Without reaching a conclusion on this issue of whether Properties had enough "minimum contacts" with Louisiana to justify Louisiana's imposition of taxes, the trial court ruled that the real question was whether Louisiana ought to subject Properties to its jurisdiction based on an "entity isolation theory" that the parties had cited in brief.

The trial court discussed Brunswick Corp. v. Suzuki Motor Co., Ltd., 575 F.Supp. 1412 (E.D.Wis.1983) and Scripto, Inc. v. Carson, 362 U.S. 207, 80 S.Ct. 619, 4 L.Ed.2d 660 (1960) and concluded the "entity isolation theory" was inapplicable. Brunswick, supra, involved a manufactured product that made its way into the stream of commerce. Scripto, supra, involved a product that was sold by agents. Both cases involved products. Conversely, the court ruled that in the present case there was no product at issue. Thus, the court reasoned that the entity isolation theory was inapplicable here because no product was involved.

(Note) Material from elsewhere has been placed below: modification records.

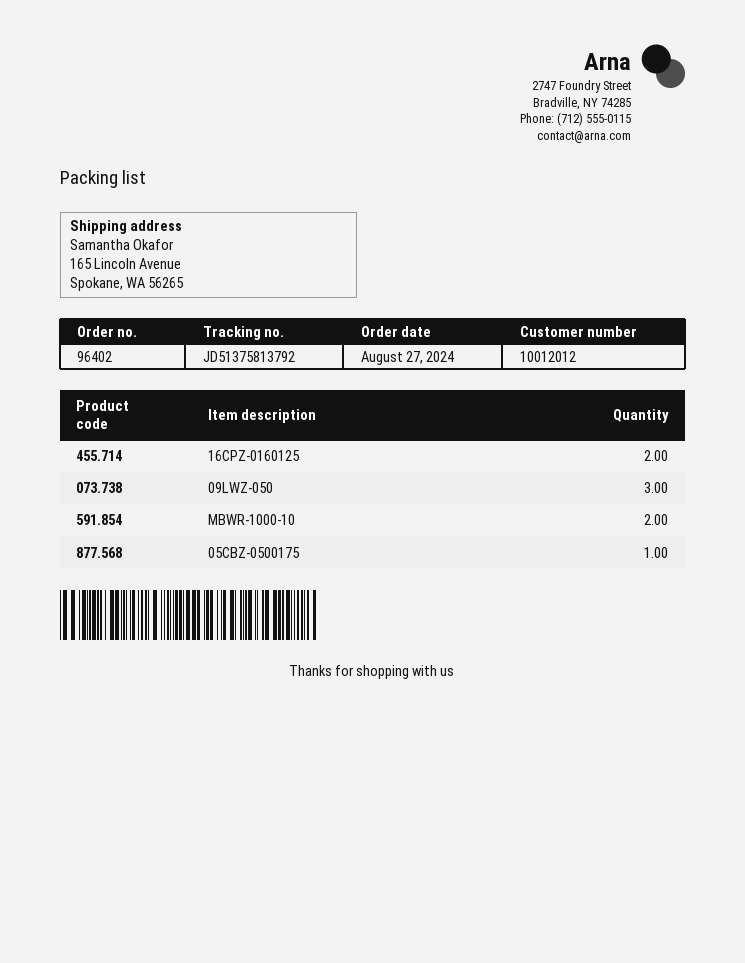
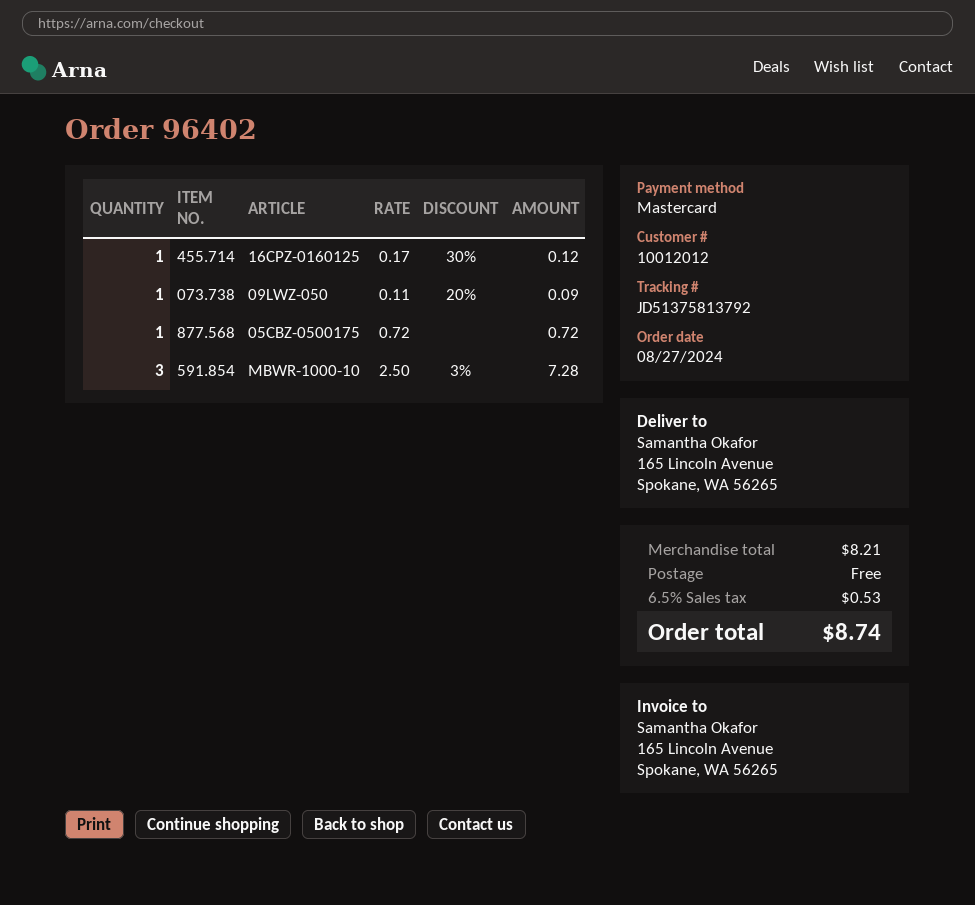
16CPZ-0160125: 2 -> 1
09LWZ-050: 3 -> 1
MBWR-1000-10: 2 -> 3

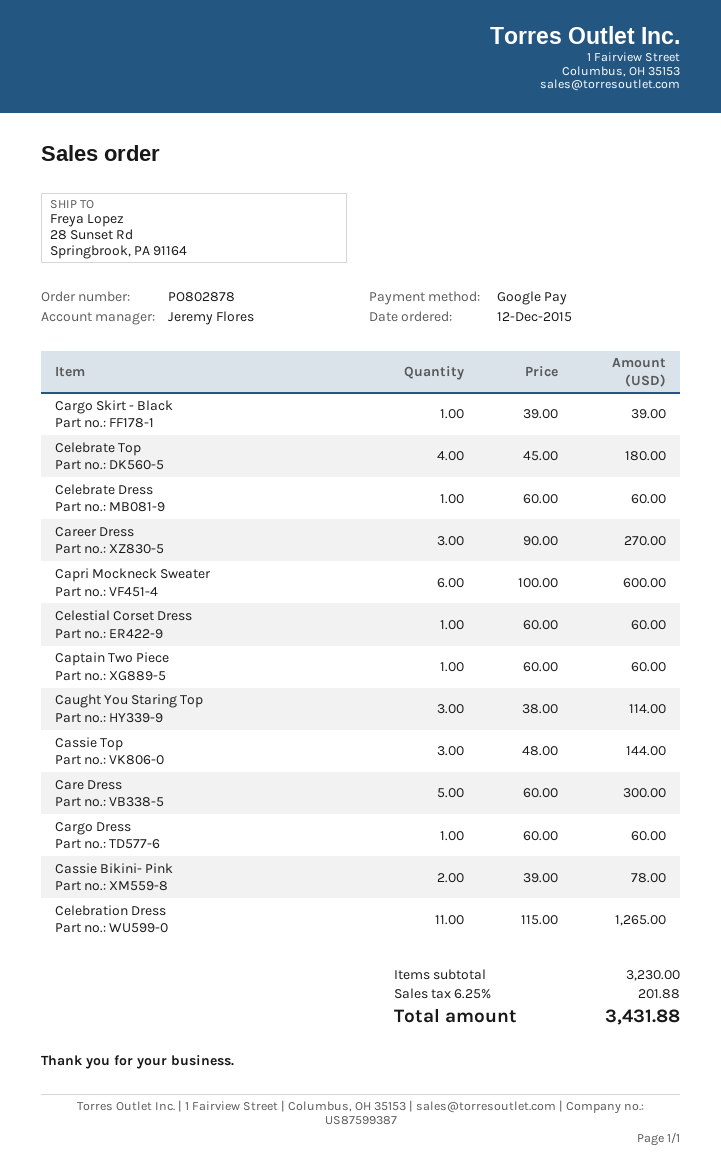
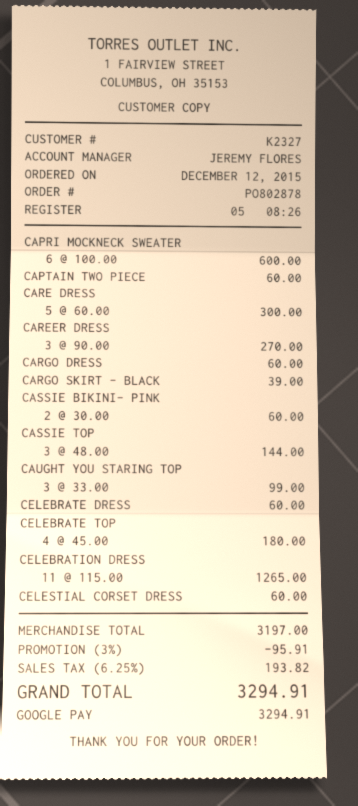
Caught You Staring Top: 3 x 38.00 = 114.00 -> 3 x 33.00 = 99.00
Cassie Bikini- Pink: 2 x 39.00 = 78.00 -> 2 x 30.00 = 60.00
subtotal: 3230.00 -> 3197.00
discount: none -> 3% = 95.91
tax: 6.25% = 201.88 -> 6.25% = 193.82
total: 3431.88 -> 3294.91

The trial court then moved on to consider the ultimate question which was whether or not persons who receive distributions from REITs should pay taxes to the state where the REIT is located or whether taxes should be paid to the state where the recipient is domiciled. The court concluded that Properties lacked the requisite "minimum contacts" to bring it under Louisiana's taxing authority and sustained Properties' exception of lack of personal jurisdiction.

Court of Appeal

On appeal, the First Circuit concluded that the dividends received by Properties from its ownership of Development shares did not acquire a business situs in Louisiana and affirmed the trial court's ruling sustaining Properties' declinatory exception of lack of personal jurisdiction. Bridges v. Autozone Properties, Inc., XXXX-XXXX (La.App. 1st Cir.01/05/2004), 873 So.2d 25, rehearing denied (02/27/2004).

The court of appeal distinguished the...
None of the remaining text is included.